Soñaba con un hombre sumiso, alguien que me complaciera y cumpliera mis deseos y fetiches, que cada vez se volvían más extraños. Pero no me atrevía a hacerlos realidad debido al temor a Dios. Desde joven, me habían inculcado que las relaciones entre dos hombres eran un pecado y nos llevarían directo al infierno, donde arderíamos por toda la eternidad.
No quería ir al infierno; no deseaba arder allí por el resto de la eternidad, sufriendo interminablemente y pagando por todos mis pecados. Entonces, decidí guardar todo eso hasta que un día ya no pude más y cometí mi primer homicidio.
Tenía diecisiete años cuando mi madre me abandonó, dejando una nota en la que se despedía de mí y me deseaba lo mejor. Se llevó a mi hermano, como era de esperarse, y yo me quedé solo en esa casa a la orilla de la carretera. Ese día, tomé el dinero que tenía destinado para la comida y caminé por toda la carretera hasta la tienda de conveniencia para comprar alcohol ilegalmente. De regreso, me encontré con un chico cuyo auto había quedado sin batería.
─Soy Demian ─me dijo.
Me pareció un lindo nombre mientras lo invitaba a tomar unas cervezas y le ofrecía ayuda para recargar la batería. Fuimos a mi casa y nos pusimos a beber mientras esperábamos a que la batería se cargara por completo.
Comenzamos a conversar, y yo seguí dándole cerveza hasta que estuvo ebrio. Él mencionó que tenía que irse, pero yo no quería eso. Intenté convencerlo de que se quedara de buena manera, pero era muy rebelde y decidió marcharse. No podía dejarlo, así que cuando se dio la vuelta para salir de mi casa, agarré un bate de béisbol y lo golpeé en la cabeza, dejándolo inconsciente.
Lo llevé a la habitación y lo até a la cama, las cuerdas le dejaron heridas en las muñecas. Lo desvestí y lo maltraté hasta que ya no pude más, me gustaba golpearlo mientras lo penetraba una y otra vez deseando que sangrara por el ano.
Eyaculé dentro de él muchas veces, lo llené de heridas por todo el cuerpo azotándolo con el cinturón una y otra vez, la cara le quedó deforme por los golpes que le di. Lo encerré en el sótano de mi casa y lo violé cuántas veces quise, algunas veces se desmayaba por el dolor o por la falta de alimento. Un día, cuando bajé a darle de comer y un poco de agua, me di cuenta de que ya había muerto.
En ese momento recordé lo que mi padre solía hacer con los animales muertos que encontrábamos cerca de casa. Sin embargo, no podía simplemente ponerlos en una bolsa y arrojarlos al barranco que estaba a unos kilómetros de distancia. Entonces, ¿qué debía hacer?
─Tengo una idea.
Agarré un cortador de árboles y corté el cuerpo en tantas partes como pude. Luego lo puse en bolsas y caminé por el bosque hasta encontrar un lugar alejado donde dejarlo. Cavé una fosa y lo enterré, cubriendo la tierra suelta con hojas secas. Regresé a casa y bebí hasta quedar tirado. Me sentí miserable, pero me gustó la sensación de poder someter a alguien, que no hablara y cumpliera todos mis caprichos, aunque fuera a la fuerza.
El tiempo pasaba y de vez en cuando iba a aquel lugar con una hielera, ya que era la única parte de su cuerpo que conservaba congelada. Metía mi pene en su boca y eyaculaba en ella. La sensación de placer y éxtasis que me causaba era lo único que importaba en ese momento.
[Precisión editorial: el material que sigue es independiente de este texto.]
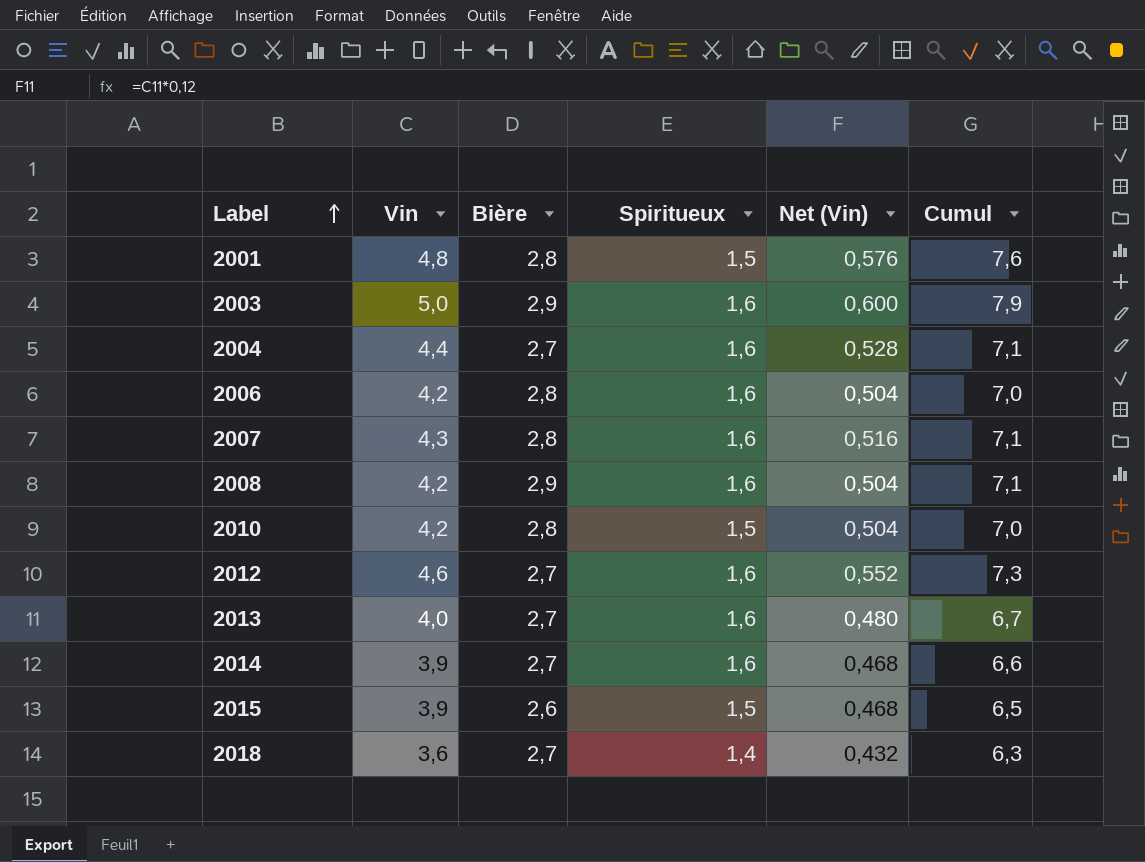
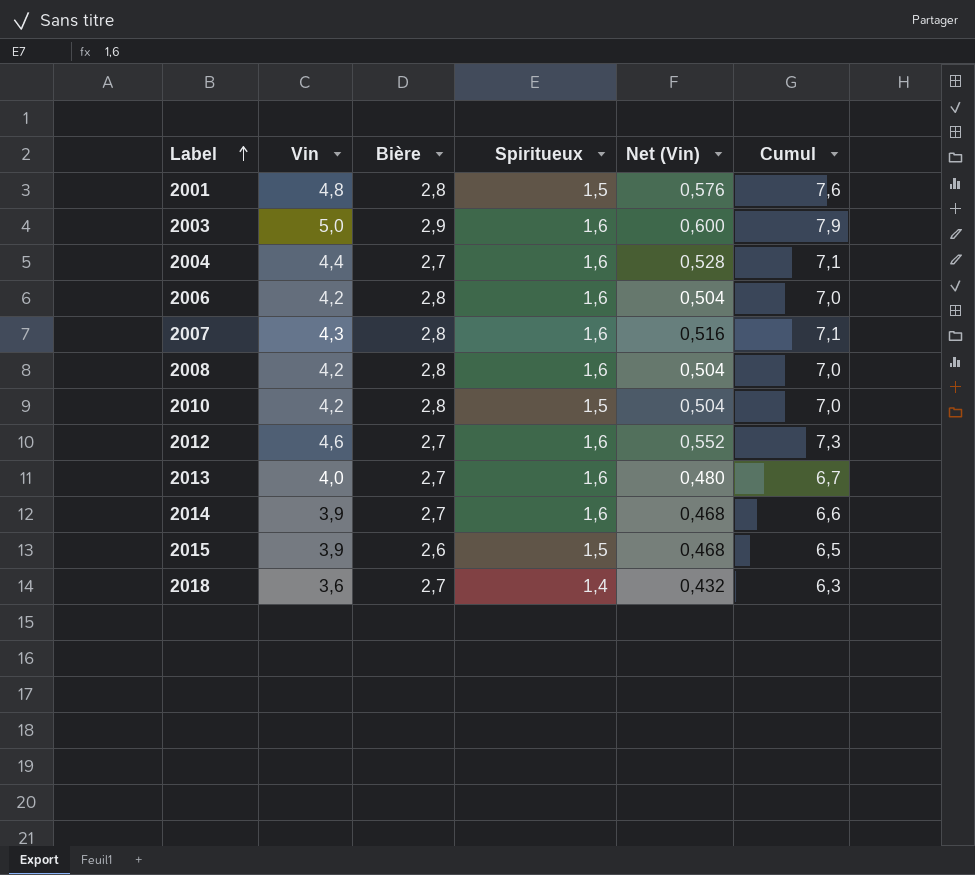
2008 | Bière: 2,9 -> 2,8
2008 | Cumul: 7,1 -> 7,0

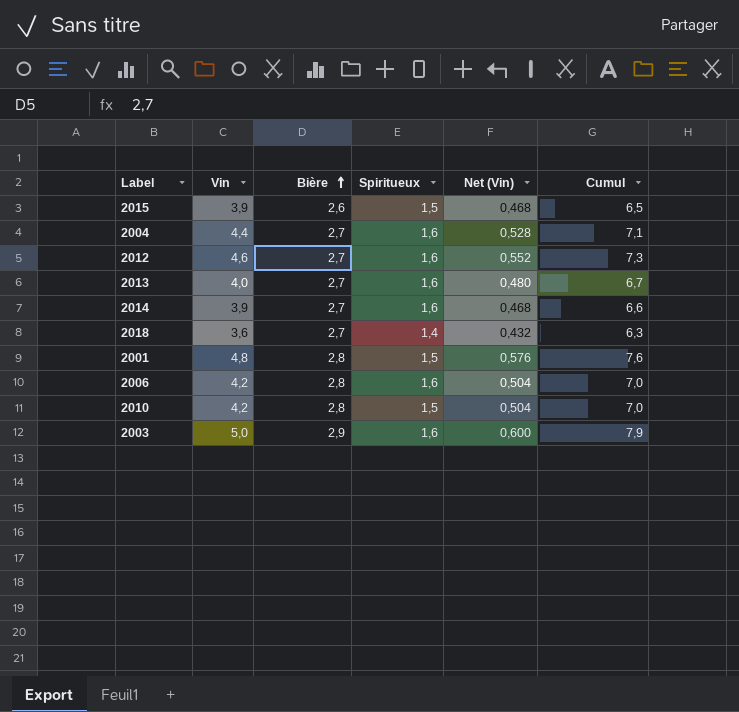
row order: Label ascending -> Bière ascending
row 2007: 4,3 | 2,8 | 1,6 | 0,516 | 7,1 -> none
row 2008: 4,2 | 2,8 | 1,6 | 0,504 | 7,0 -> none

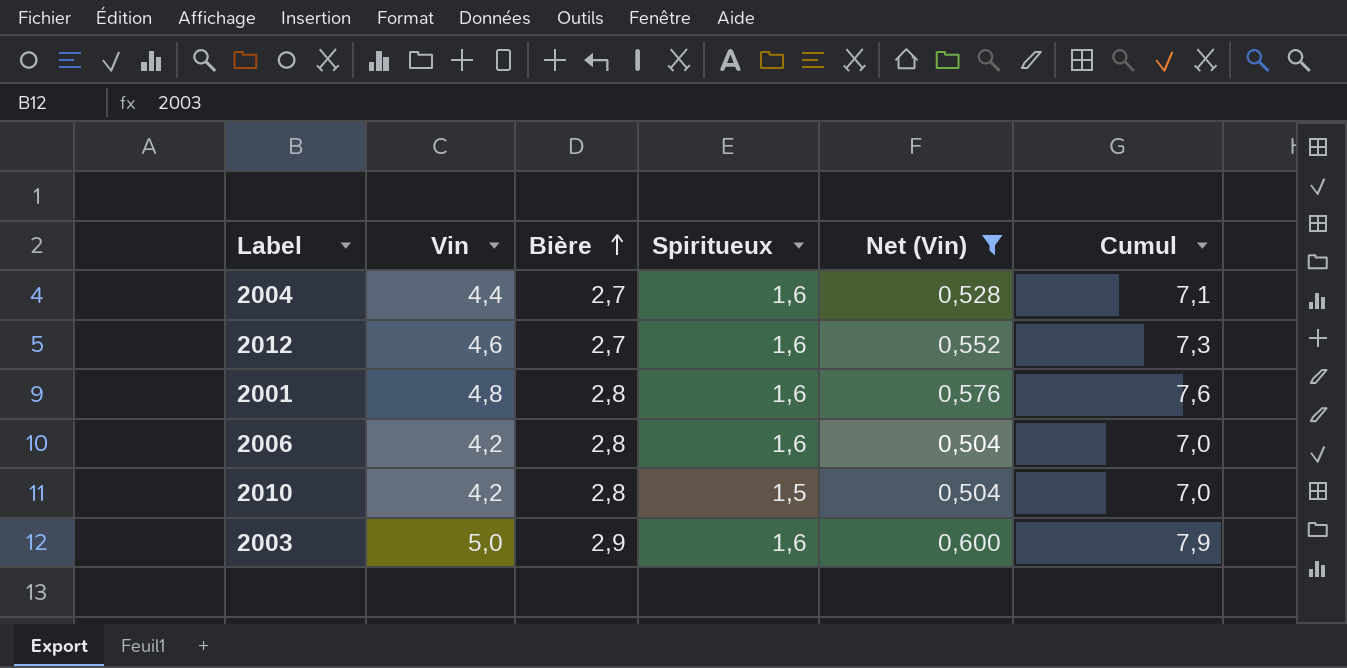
filter: none -> Net (Vin) >= 0,504
2001 | Spiritueux: 1,5 -> 1,6

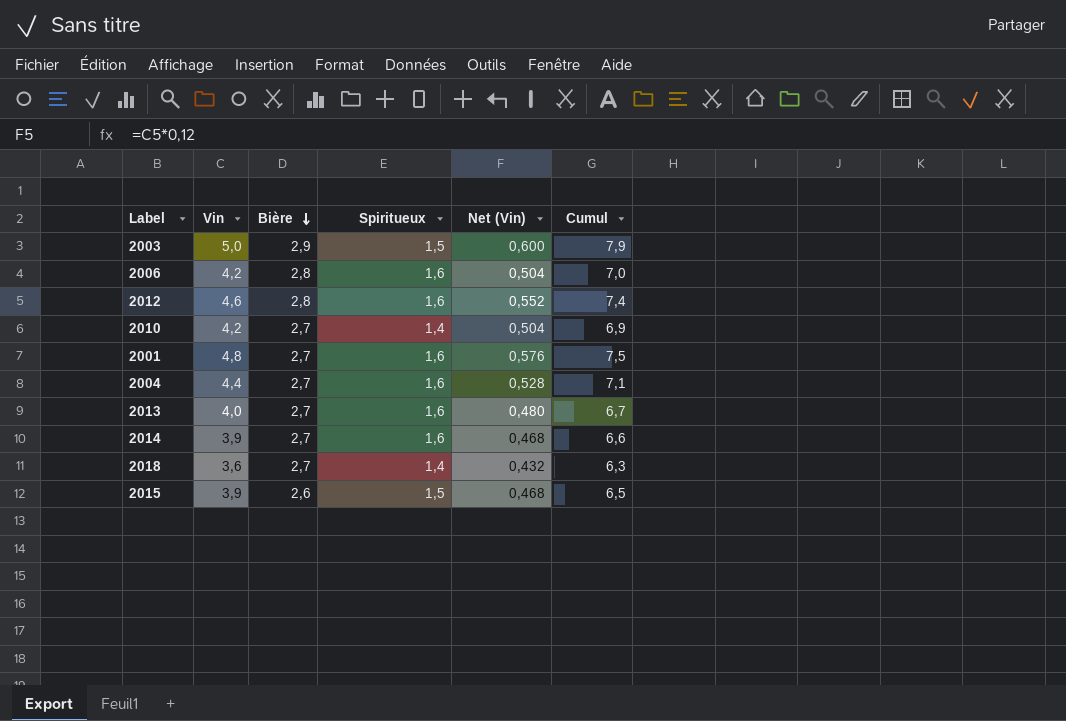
filter: Net (Vin) >= 0,504 -> none
row order: Bière ascending -> Bière descending
2003 | Spiritueux: 1,6 -> 1,5
2012 | Bière: 2,7 -> 2,8
2012 | Cumul: 7,3 -> 7,4
2010 | Bière: 2,8 -> 2,7
2010 | Spiritueux: 1,5 -> 1,4
2010 | Cumul: 7,0 -> 6,9
2001 | Bière: 2,8 -> 2,7
2001 | Cumul: 7,6 -> 7,5

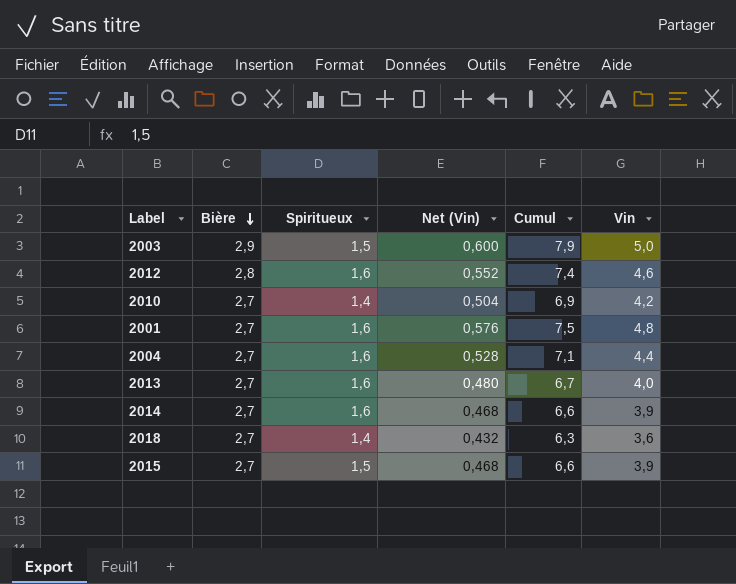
column Vin | position: 2 -> 6
row 2006: 4,2 | 2,8 | 1,6 | 0,504 | 7,0 -> none
2015 | Bière: 2,6 -> 2,7
2015 | Cumul: 6,5 -> 6,6

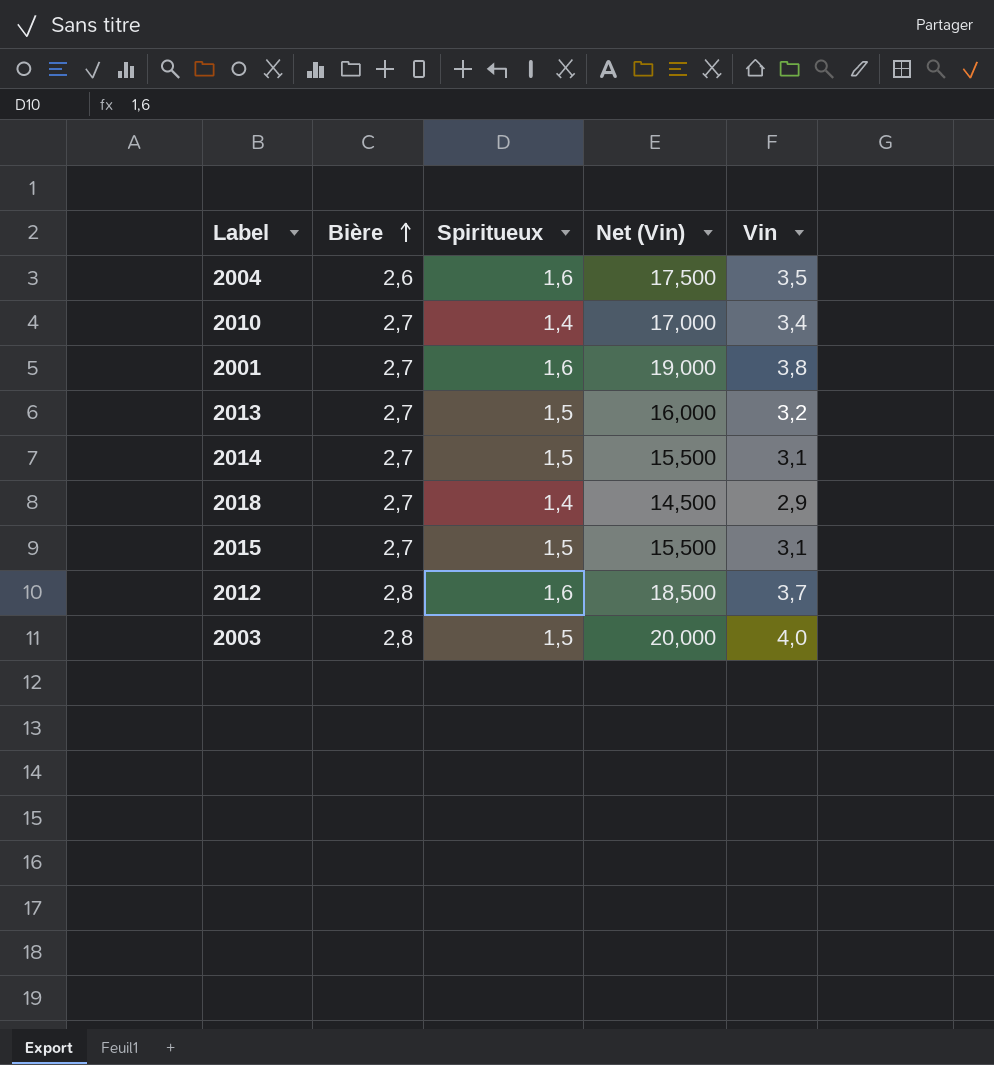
row order: Bière descending -> Bière ascending
column Cumul | formula: [Bière] + [Vin] -> none
column Net (Vin) | formula: [Vin] * 0,12 -> [Vin] * 5
2004 | Bière: 2,7 -> 2,6
2004 | Vin: 4,4 -> 3,5
2010 | Vin: 4,2 -> 3,4
2001 | Vin: 4,8 -> 3,8
2013 | Spiritueux: 1,6 -> 1,5
2013 | Vin: 4,0 -> 3,2
2014 | Spiritueux: 1,6 -> 1,5
2014 | Vin: 3,9 -> 3,1
2018 | Vin: 3,6 -> 2,9
2015 | Vin: 3,9 -> 3,1
2012 | Vin: 4,6 -> 3,7
2003 | Bière: 2,9 -> 2,8
2003 | Vin: 5,0 -> 4,0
Cuando mi padre regresó, solo me dejó dinero y me dijo que me cuidara. A mí no me importó en absoluto y le comenté que quería entrar al ejército, tal vez hacer el servicio militar funcionaría. Él estuvo de acuerdo y siguiendo ese objetivo, me mudé de casa. Estuve en la escuela militar y fui al área médica, sin embargo, aún sentía un vacío que solo había saciado cuando aquel chico se cruzó en mi camino.
A pesar de todo, seguí adelante siendo un buen soldado.